README
¶
Black-Box Benchmark Harness
A structured benchmark harness for comparing coding agents on standardized tasks.
Overview
This harness runs coding agents against a set of tasks and produces:
- JSONL traces: One JSON object per line for each run, suitable for aggregation
- Markdown reports: Human-readable summary with per-agent, per-task results
Directory Layout
bench/
cmd/benchrunner/ # Go benchmark runner
agents/ # Agent adapter YAML configs
tasks/ # Task YAML specs
fixtures/ # Fixture repos (git repos at frozen commits)
prompts/ # Prompt files for tasks
traces/ # Output: JSONL traces (gitignored)

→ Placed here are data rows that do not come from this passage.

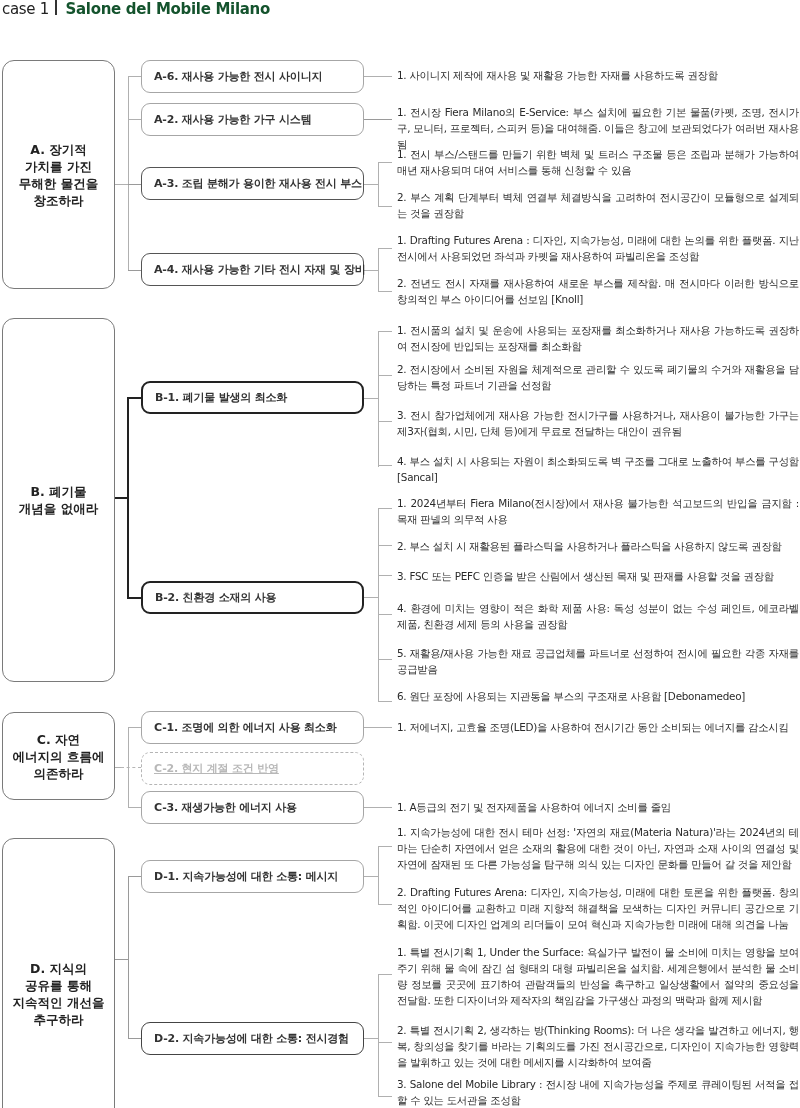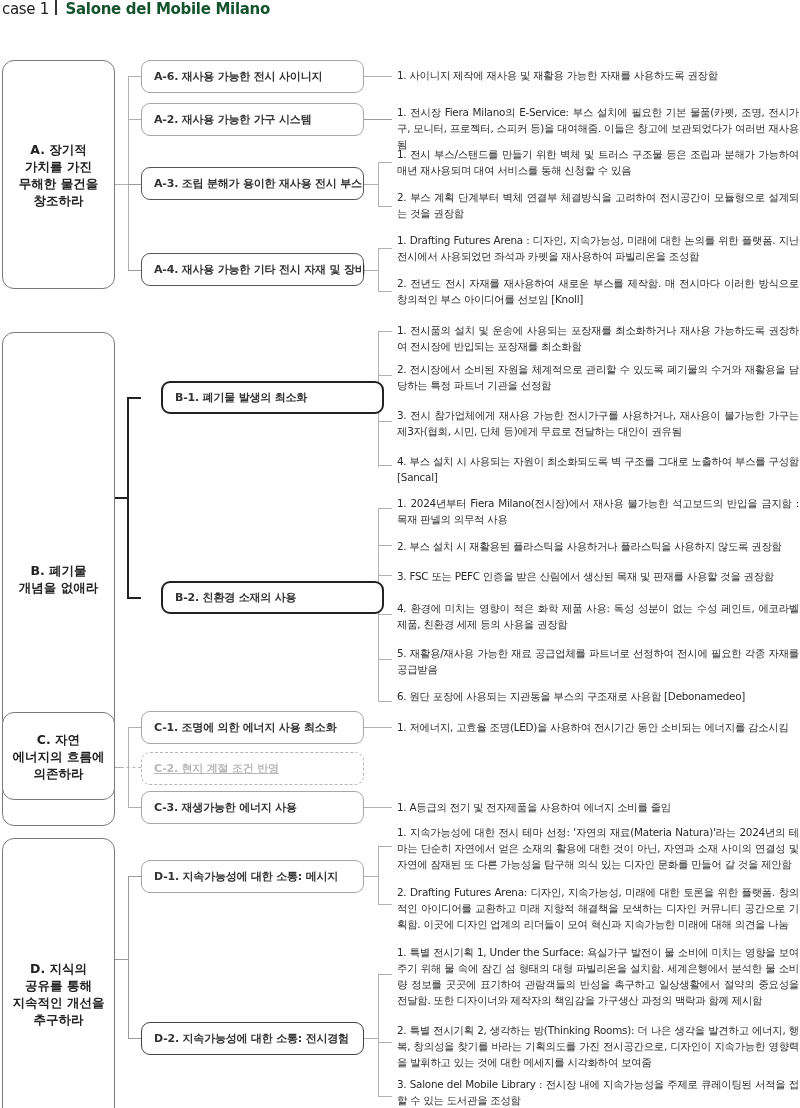--- a/index.html
+++ b/index.html
@@ -24,7 +24,7 @@
     display: flex; align-items: center; padding-left: 12px;
     font-size: 11px; font-weight: 700; color: #333; letter-spacing: -0.2px; white-space: nowrap;
   }
-  .sub.strong { border: 2px solid #222; margin-left: 20px; }
+  .sub.strong { border: 2px solid #222; }
   .sub.dashed { border: 1.2px dashed #b5b5b5; color: #b8b8b8; text-decoration: underline; }
 
   .desc {

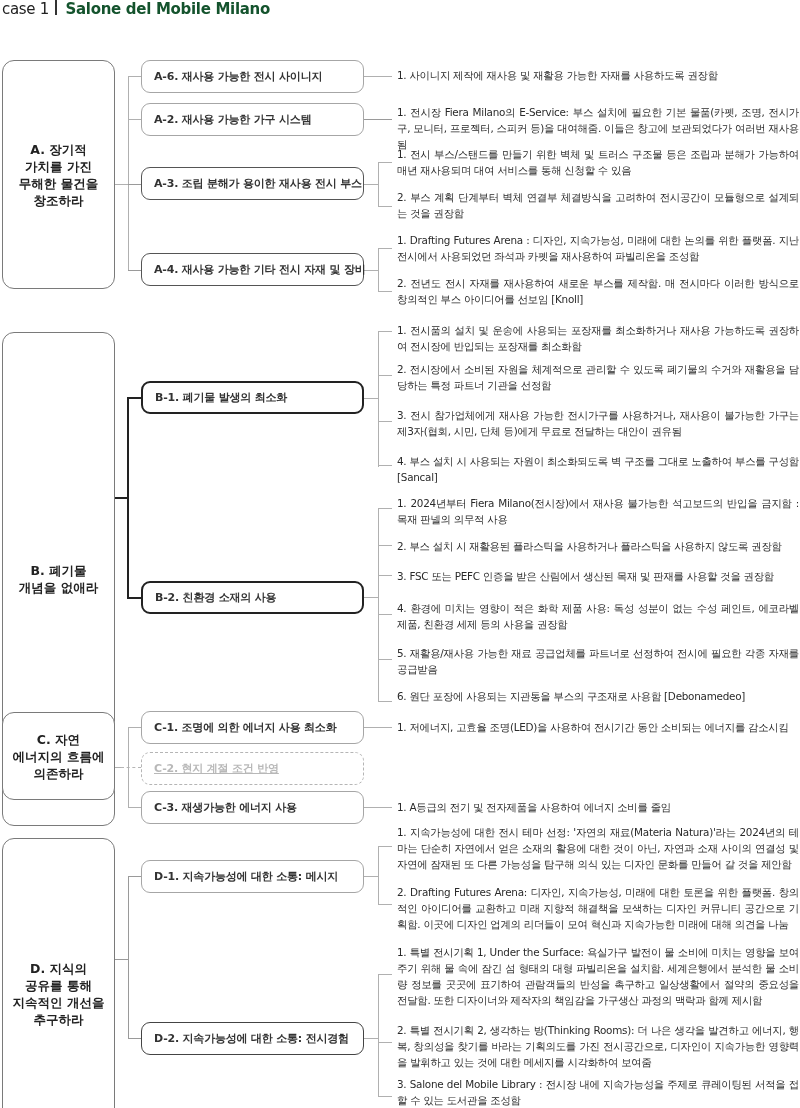--- a/index.html
+++ b/index.html
@@ -118,7 +118,7 @@
 가치를 가진
 무해한 물건을
 창조하라</div>
-  <div class="cat" style="top:332px;height:494px">B. 폐기물
+  <div class="cat" style="top:318px;height:364px">B. 폐기물
 개념을 없애라</div>
   <div class="cat" style="top:712px;height:88px">C. 자연
 에너지의 흐름에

reports/ # Output: Markdown reports (gitignored)
Quick Start
Prerequisites
- Go 1.22+
- Agent binary built (
make buildfor deepseekcode) - API keys set in environment
Run All Benchmarks
# Build the runner
go build ./bench/cmd/benchrunner/
# Run all agents against all tasks
./benchrunner
# Or run directly
go run ./bench/cmd/benchrunner/
Filter by Agent or Task
# Run only deepseekcode-current
go run ./bench/cmd/benchrunner/ --agent deepseekcode-current
# Run only ctx-long-readonly task
go run ./bench/cmd/benchrunner/ --task ctx-long-readonly
# Run specific combination
go run ./bench/cmd/benchrunner/ --agent deepseekcode-current --task ctx-long-readonly
Dry Run
See what would run without executing:
go run ./bench/cmd/benchrunner/ --dry-run
Agent Adapter YAML Format
Each agent is defined in bench/agents/*.yaml:
id: deepseekcode-current
command: ./bin/dsc
args:
- -p
input_mode: prompt_arg # "prompt_arg" or "stdin"
env:
DEEPSEEK_API_KEY: required # "required" means check env, or literal value
trace_path: bench/traces/deepseekcode-current/
usage_parser: deepseekcode
Fields
- id: Unique agent identifier
- command: Path to agent binary
- args: Command-line arguments (prompt appended for prompt_arg mode)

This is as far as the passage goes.